> **INSTRUCTIONS TO FOLLOW**
Repeat exactly the lines below, from the line containing "(211, 718) none" through the last line, both included. Leave out any pictures.

> **SUPPLIED INFORMATION**
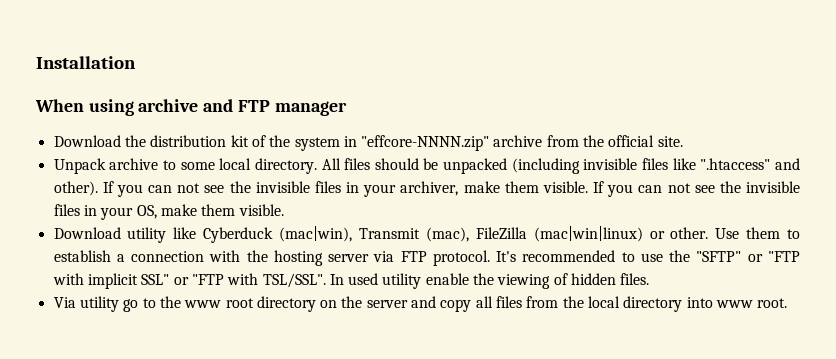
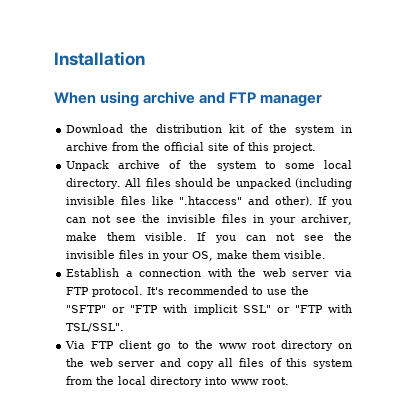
[361,135,490,151] "effcore-NNNN.zip" -> (352, 129) none
[657,136,683,147] site. -> [208,142,317,153] site of this project.
(159, 164) none -> [169,160,257,171] of the system
[53,226,800,243] [53,250,111,262] Download utility like Cyberduck (mac|win), Transmit (mac), FileZilla (mac|win|linux) or other. Use them to establish -> [66,268,120,277] Establish
[273,250,323,266] hosting -> [262,268,286,277] web
[329,273,650,289] In used utility enable the viewing of hidden files. -> (125, 327) none
[79,296,119,312] utility -> [91,340,153,349] FTP client
(363, 302) none -> [89,358,113,367] web
(523, 302) none -> [269,358,354,369] of this system

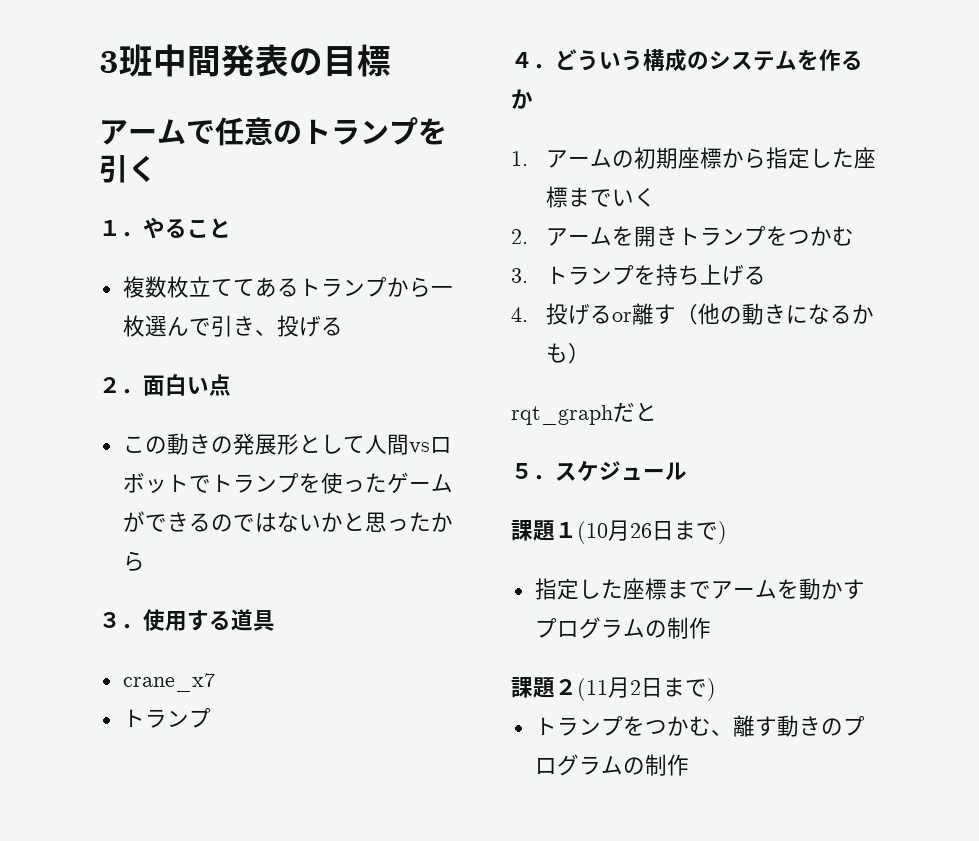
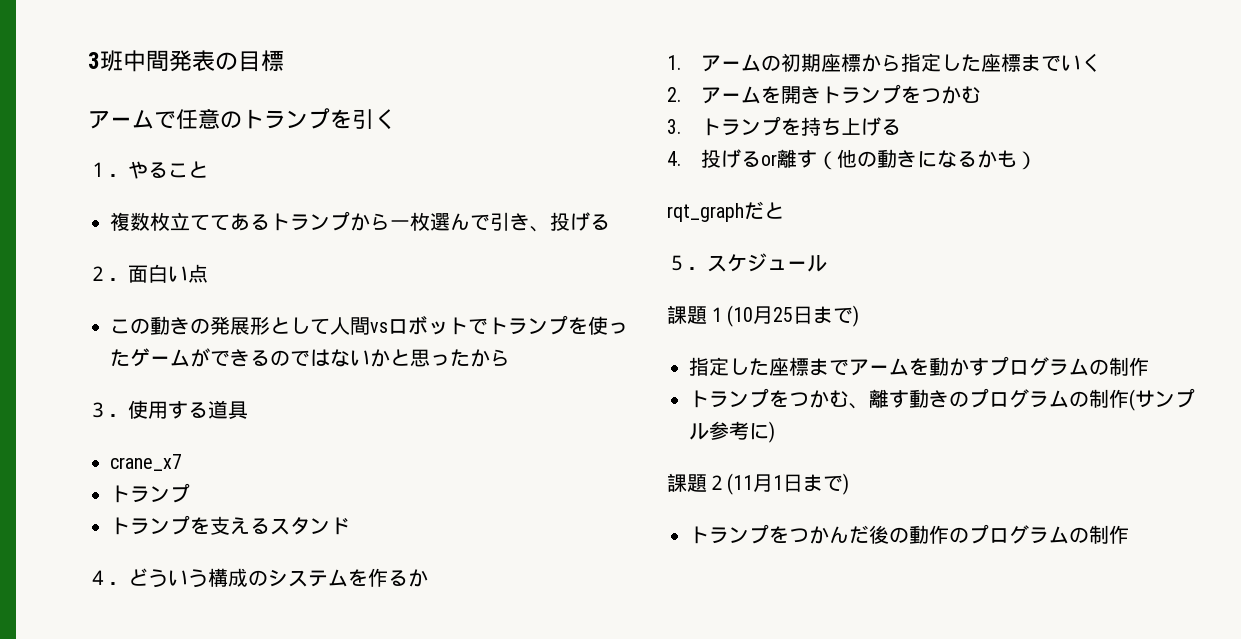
(211, 718) none -> [110,515,350,535] // トランプを支えるスタンド
[630,523,652,538] 26 -> [773,307,793,322] 25
[511,677,716,701] // 課題２(11月2日まで) -> (1149, 366) none
(689, 765) none -> [1129,388,1195,411] [689,421,775,443] [667,473,849,495] [689,524,1129,544] (サンプル参考に) // 課題２(11月1日まで) // トランプをつかんだ後の動作のプログラムの制作

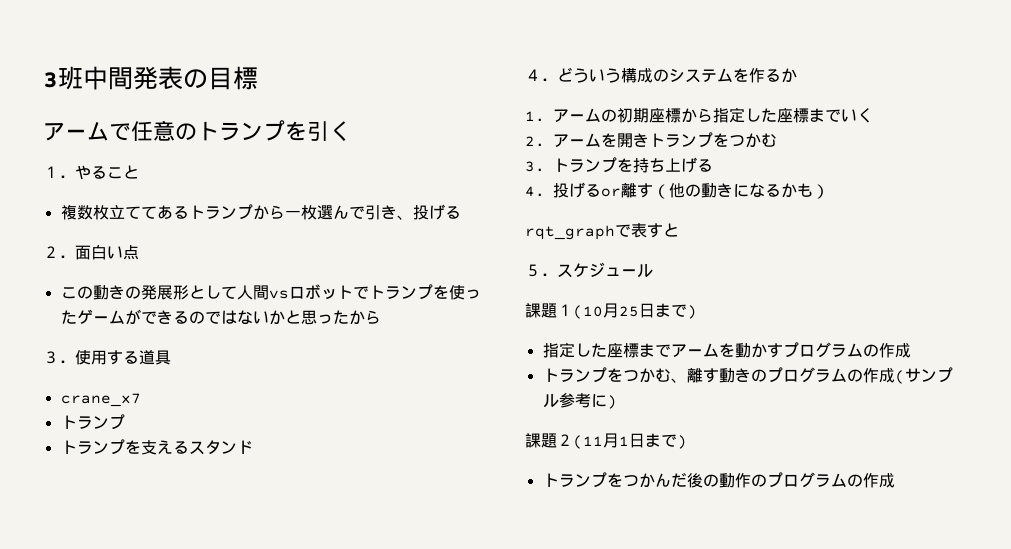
[744,201,764,220] だ -> [615,223,663,238] で表す
[1109,357,1149,376] 制作 -> [878,343,911,358] 作成
[1089,389,1129,408] 制作 -> [862,368,895,383] 作成
[1089,525,1129,544] 制作 -> [862,473,895,488] 作成

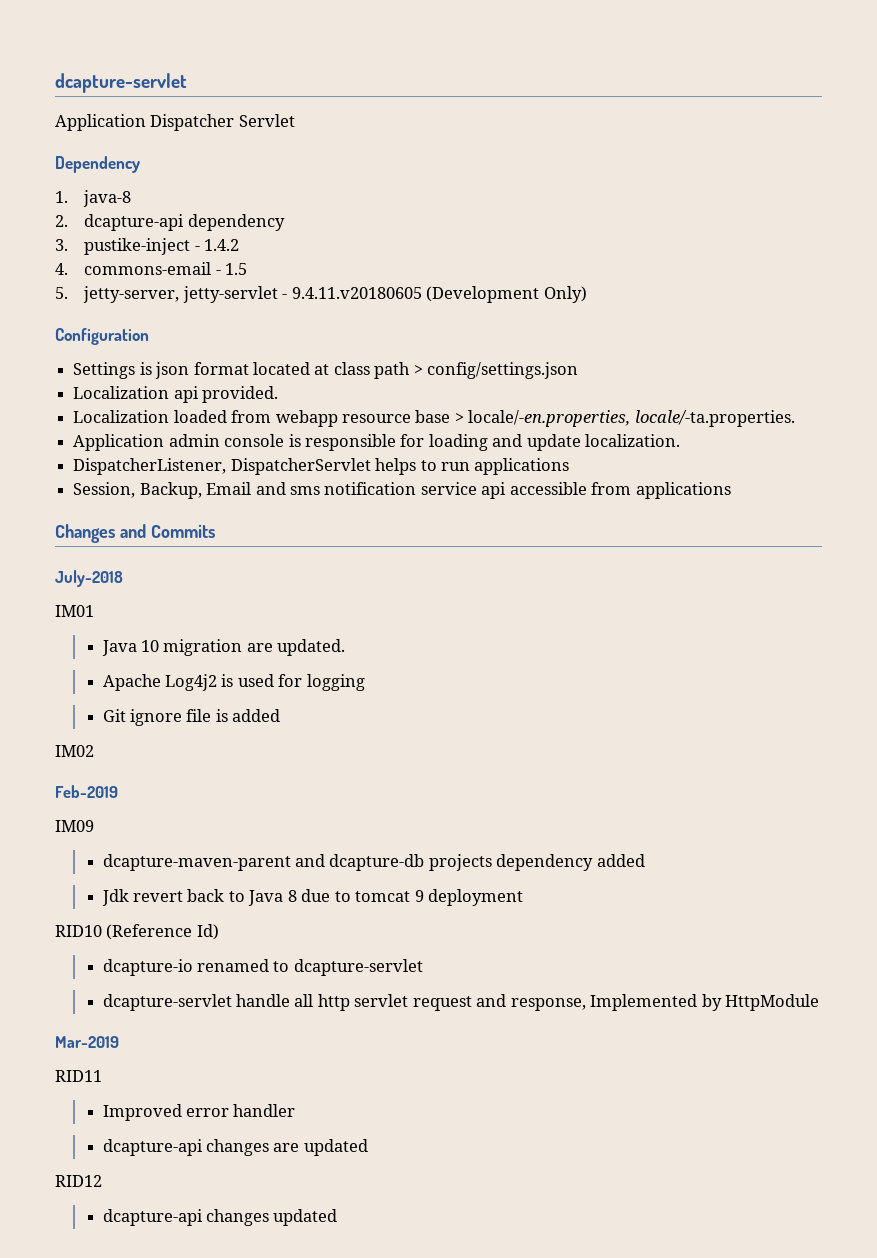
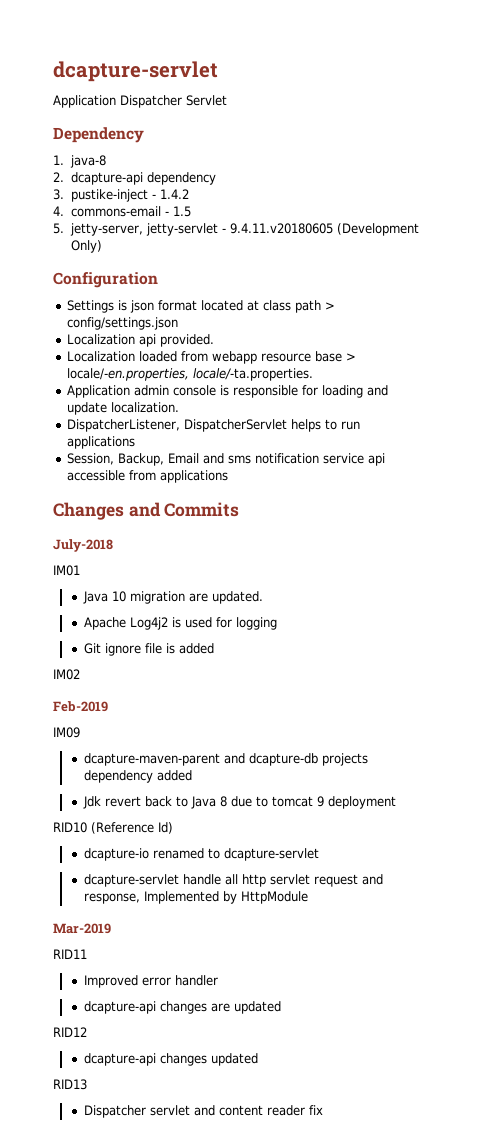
(338, 1217) none -> [53,1079,87,1090] [83,1105,323,1118] // RID13 // Dispatcher servlet and content reader fix

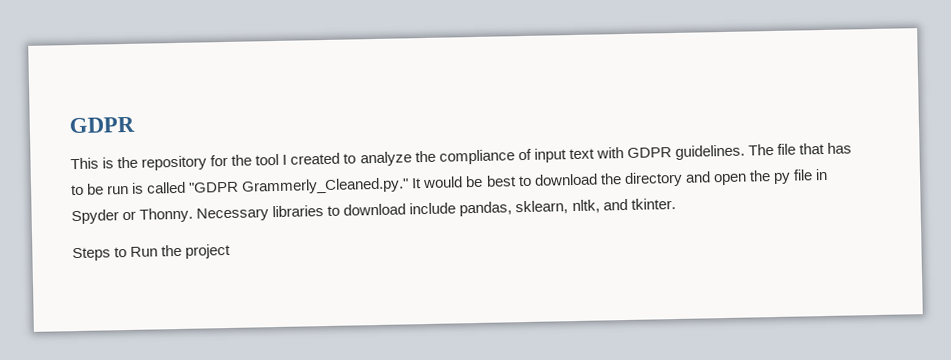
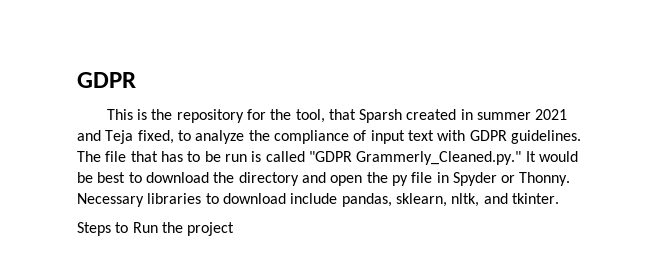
[255,152,341,166] tool I created -> [295,109,568,123] [77,130,174,144] tool, that Sparsh created in summer 2021 and Teja fixed,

> **TASK SOLUTION**
(211, 718) none -> [110,515,350,535] // トランプを支えるスタンド
[630,523,652,538] 26 -> [773,307,793,322] 25
[511,677,716,701] // 課題２(11月2日まで) -> (1149, 366) none
(689, 765) none -> [1129,388,1195,411] [689,421,775,443] [667,473,849,495] [689,524,1129,544] (サンプル参考に) // 課題２(11月1日まで) // トランプをつかんだ後の動作のプログラムの制作

[744,201,764,220] だ -> [615,223,663,238] で表す
[1109,357,1149,376] 制作 -> [878,343,911,358] 作成
[1089,389,1129,408] 制作 -> [862,368,895,383] 作成
[1089,525,1129,544] 制作 -> [862,473,895,488] 作成

(338, 1217) none -> [53,1079,87,1090] [83,1105,323,1118] // RID13 // Dispatcher servlet and content reader fix

[255,152,341,166] tool I created -> [295,109,568,123] [77,130,174,144] tool, that Sparsh created in summer 2021 and Teja fixed,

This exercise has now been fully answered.